◆ What to produce
From the first line to the last, restate the records word for word, skipping the pictures.

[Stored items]
========================================================================

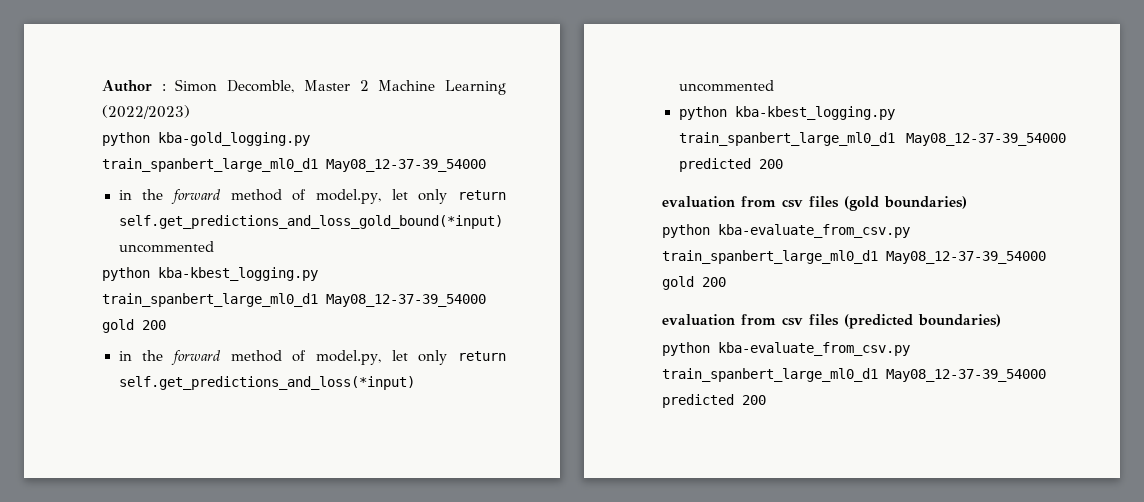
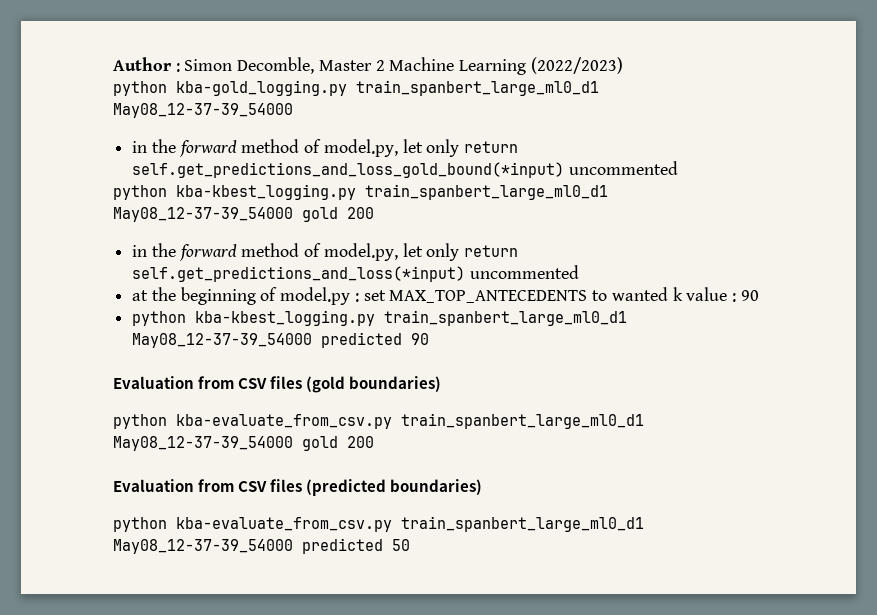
+ at the beginning of model.py : set MAX_TOP_ANTECEDENTS to wanted k value : 90
- python kba-kbest_logging.py train_spanbert_large_ml0_d1 May08_12-37-39_54000 predicted 200
- evaluation from csv files (gold boundaries)
+ python kba-kbest_logging.py train_spanbert_large_ml0_d1 May08_12-37-39_54000 predicted 90
+ Evaluation from CSV files (gold boundaries)
- evaluation from csv files (predicted boundaries)
+ Evaluation from CSV files (predicted boundaries)
- python kba-evaluate_from_csv.py train_spanbert_large_ml0_d1 May08_12-37-39_54000 predicted 200
+ python kba-evaluate_from_csv.py train_spanbert_large_ml0_d1 May08_12-37-39_54000 predicted 50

========================================================================

◆ Solution below
+ at the beginning of model.py : set MAX_TOP_ANTECEDENTS to wanted k value : 90
- python kba-kbest_logging.py train_spanbert_large_ml0_d1 May08_12-37-39_54000 predicted 200
- evaluation from csv files (gold boundaries)
+ python kba-kbest_logging.py train_spanbert_large_ml0_d1 May08_12-37-39_54000 predicted 90
+ Evaluation from CSV files (gold boundaries)
- evaluation from csv files (predicted boundaries)
+ Evaluation from CSV files (predicted boundaries)
- python kba-evaluate_from_csv.py train_spanbert_large_ml0_d1 May08_12-37-39_54000 predicted 200
+ python kba-evaluate_from_csv.py train_spanbert_large_ml0_d1 May08_12-37-39_54000 predicted 50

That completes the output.